多くの人間は、災害発生時に「正常性バイアス」という特殊な心理状態に入ります。「きっと大丈夫」と根拠なく考え、「悪いほうに考えない」ゆえに「避難行動をしない」という状況に陥ります。被害のない多くの地震を経験してしまうと「今回も大丈夫」と思い込み、大きな災害時に被害にも「いやな記憶」は頭の隅に追いやって隠してしまう、そんな時期にまた入ってしまったのだな、と思います。「あれだけのことがあったのだから、しばらく被害はない」とする根拠などは実はどこにもないのですが。
 

 

沿岸地域、都市部、下町それぞれの事情

東北の沿岸地域は場所によって、再開発の進み具合の差は歴然としていますが、ある場所では10mものかさ上げが行われていて、新たに住民と産業を呼び戻すための施策が着々と進んでいます。失われてしまった工場、商店街、住宅を呼び戻すには「安全」な場所を作ることがまず第一の条件だからです。山を削り、うずたかく積まれた土地は自分が幼いときに見た風景とはまるで違う場所になってしまっています。

東北の沿岸地域は今も「退出」する人口が後を絶たず、新たな雇用や産業を生み出さない限りなかなか将来を展望するに至りません。それ以前にこれまでの「漁業」を元通りにするための「安全」宣言をしなければならないのですが、「経済」と「防災」はなかなか相容れないもの。今の東北は果たしてどちらを向いているのでしょうか。とにかく東北の沿岸地域はこんど津波被害を受ければ致命的に復興は遠のきます。ハードもソフトもスピードアップしないと戻る人すら確保できません。

そんな深刻な沿岸地域の状況に比べ、被害のなかった都会では、東日本大震災の記憶などは欠片も残っていない人がほとんどです。しかし関東周辺の地震発生予測は日本列島の中でもずば抜けて高く、都市部で起きる自然災害の中で、圧倒的な死者数が発生するのが地震であるということを、あまり意識していない人が多いのは不思議なことです。
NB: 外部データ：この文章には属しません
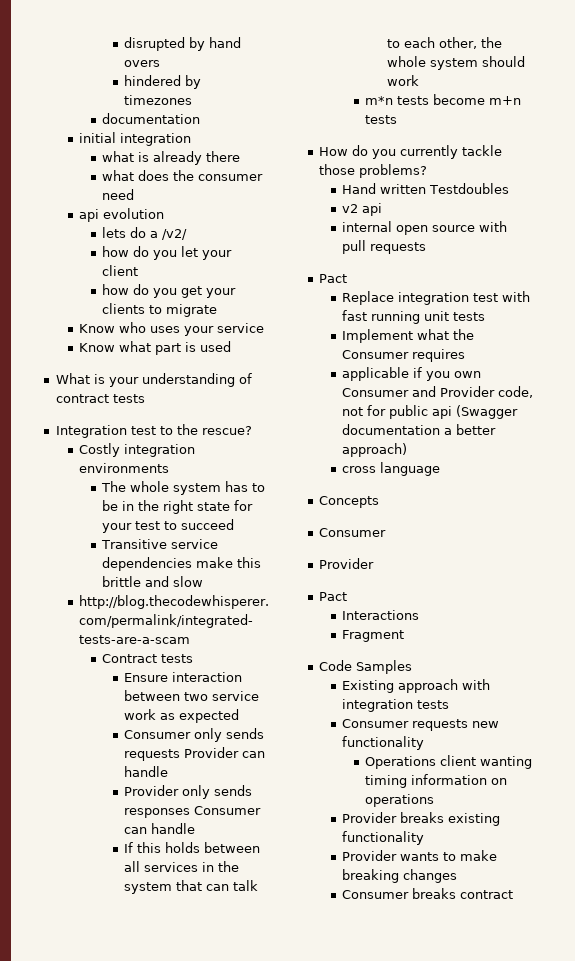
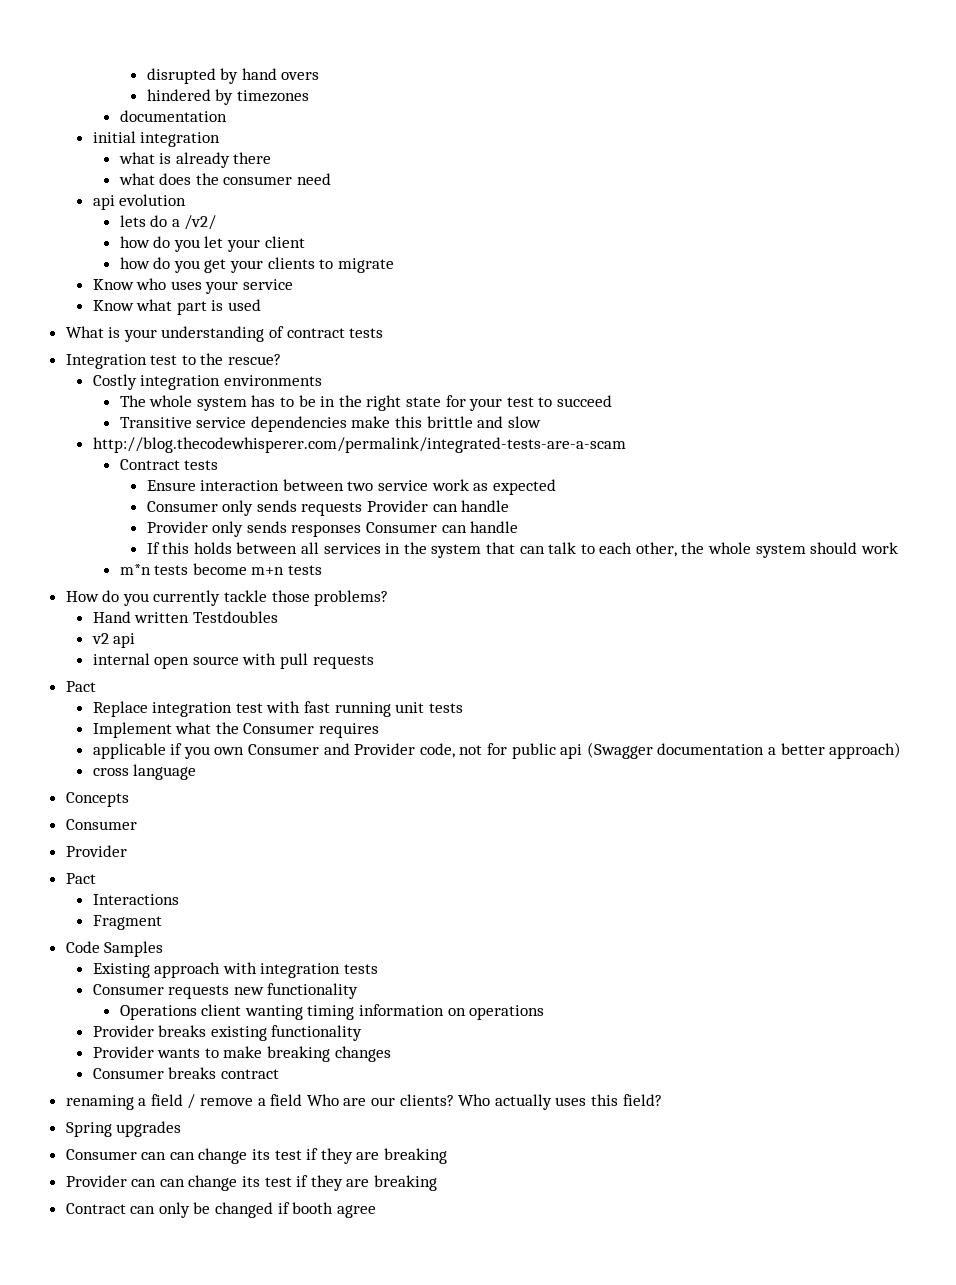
(513, 894) none -> [65,1094,662,1110] [65,1121,182,1137] [65,1148,448,1164] [65,1175,438,1191] [65,1202,376,1218] // renaming a field / remove a field Who are our clients? Who actually uses this field? // Spring upgrades // Consumer can can change its test if they are breaking // Provider can can change its test if they are breaking // Contract can only be changed if booth agree

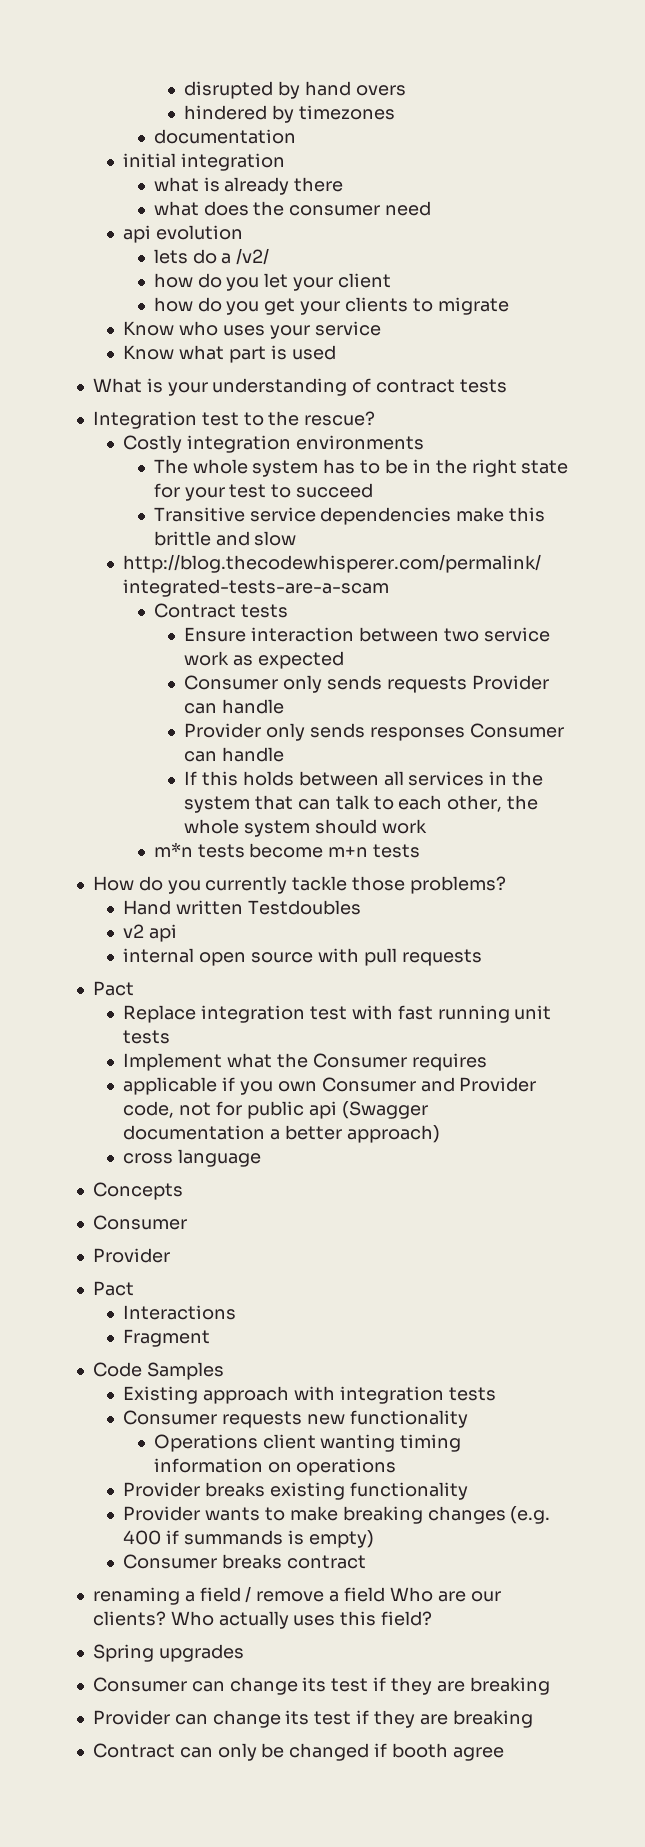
(391, 1054) none -> [510,1506,551,1524] [123,1530,374,1548] (e.g. 400 if summands is empty)
[169,1152,195,1160] can -> (225, 1686) none
[159,1179,185,1187] can -> (208, 1719) none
都市部では自然そのものから受ける被害ではなく「建物の倒壊」「火災」による死者がほとんどを占めるのですが、そんな経験を持った人は「阪神淡路大震災」の経験者を除けばほとんどいないということもあり、関東に住む都会人は「地震被害」をあまり真剣に考えてはいないように思われます。都会では他にも「人口の多さ」が地震被害を大きくする可能性があります。いったん被害が起きれば、道は逃げる車や人で埋め尽くされ、救急車や消防車は走行不能になります。助けにくるはずの人はやってきません。自ら危機を乗り切る知識と能力のある人だけが生き延びることができるのです。

首都直下型地震の被害想定は何度も再検証が行われ、最新のものでは実に61万棟の家屋が全壊・消失し、2万3000人もの人命が失われると予測されていますが、自分がそのリストに加わる可能性はない、とほとんどの人は考えていると思われます。しかし過去の関東大震災では一ヶ所で4万人もの死者、合計10万人もの死者も発生しています。最悪の条件を想定した場合には死者は7万人もに及ぶという推計もあり、決して別の世界の話ではないことを意識すべきです。